Level: | Easy |
Total: | 23 min |
Prep: | 5 min |
Inactive: | 10 min |
Cook: | 8 min |
Yield: | 6 servings |
Ingredients
- 2 cups white wine (recommended: Chardonnay)
- 1-ounce package dried wild mushrooms mixed variety (recommended: Ready Pac*)
- 1 (10 3/4-ounce) can condensed cream of mushroom soup (recommended: Campbell’s)
- 1 teaspoon dried tarragon
- 1 (8-ounce) package cream cheese, cut into cubes
- 1/2 cup sour cream
- 1 cup shredded mozzarella
- 1 teaspoon salt
- 1/2 teaspoon freshly ground black pepper
- Crusty bread or crostini, for serving
Instructions
- In a microwave-safe bowl, heat white wine on HIGH for 4 minutes. Place dried mushrooms in wine and let sit for 10 minutes to rehydrate. Transfer mushrooms with 2/3 of a cup of the liquid to a food processor. Puree to a coarse consistency.
- In a medium pot combine remaining ingredients and pureed mushrooms. Mix thoroughly and cook over medium-low heat, for about 5 to 10 minutes, stirring frequently. Transfer to bowl and serve hot with crusty bread or crostini.
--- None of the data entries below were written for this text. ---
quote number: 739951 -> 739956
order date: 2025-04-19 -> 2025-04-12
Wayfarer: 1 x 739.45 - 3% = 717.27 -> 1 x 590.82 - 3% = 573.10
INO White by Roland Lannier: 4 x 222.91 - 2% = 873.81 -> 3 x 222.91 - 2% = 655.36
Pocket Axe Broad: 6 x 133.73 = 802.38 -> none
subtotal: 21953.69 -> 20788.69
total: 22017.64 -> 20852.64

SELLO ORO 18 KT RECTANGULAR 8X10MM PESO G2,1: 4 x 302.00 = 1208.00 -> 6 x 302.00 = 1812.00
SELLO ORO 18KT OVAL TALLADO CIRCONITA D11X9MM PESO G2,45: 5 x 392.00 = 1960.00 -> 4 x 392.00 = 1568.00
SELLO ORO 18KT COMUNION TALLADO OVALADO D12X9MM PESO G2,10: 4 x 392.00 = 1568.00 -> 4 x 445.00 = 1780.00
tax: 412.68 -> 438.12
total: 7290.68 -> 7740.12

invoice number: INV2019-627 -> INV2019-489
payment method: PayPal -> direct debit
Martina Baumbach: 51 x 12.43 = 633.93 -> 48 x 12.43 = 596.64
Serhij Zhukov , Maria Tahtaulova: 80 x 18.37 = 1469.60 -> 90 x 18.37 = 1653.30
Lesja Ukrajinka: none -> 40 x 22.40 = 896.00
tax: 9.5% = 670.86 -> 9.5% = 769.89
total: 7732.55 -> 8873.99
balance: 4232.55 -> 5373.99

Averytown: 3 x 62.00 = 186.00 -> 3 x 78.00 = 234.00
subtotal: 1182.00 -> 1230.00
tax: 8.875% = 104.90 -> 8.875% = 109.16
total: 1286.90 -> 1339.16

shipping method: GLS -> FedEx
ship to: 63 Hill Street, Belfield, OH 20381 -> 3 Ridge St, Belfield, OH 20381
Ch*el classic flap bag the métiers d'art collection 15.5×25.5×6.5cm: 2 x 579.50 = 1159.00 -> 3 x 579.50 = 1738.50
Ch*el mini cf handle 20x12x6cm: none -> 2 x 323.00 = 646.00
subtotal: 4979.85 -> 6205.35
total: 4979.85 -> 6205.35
- *Pre-packaged dried wild mushrooms are found in the produce department of your local grocery store.
Nutrition Facts
Serving Size | 1 of 6 servings |
Calories | 356 |
Total Fat | 24 g |
Saturated Fat | 13 g |
Carbohydrates | 13 g |
Dietary Fiber | 1 g |
Sugar | 4 g |
Protein | 9 g |
Cholesterol | 66 mg |
Sodium | 670 mg |
Reviews
I’m always looking for ways to dress up staples like canned cream of mushroom soup. I made this awhile ago and it was delicious. Making it again today. It’s quick and easy and it has a refined taste which is surprising for something containing canned condensed soup. People always give Sandra Lee crap, but she’s come up with some great ideas.
This was my first experience with using dried mushrooms and white wine and it was delicious! I toasted a loaf of French bread, which complimented the dip well. This would be a unique but huge hit at a party.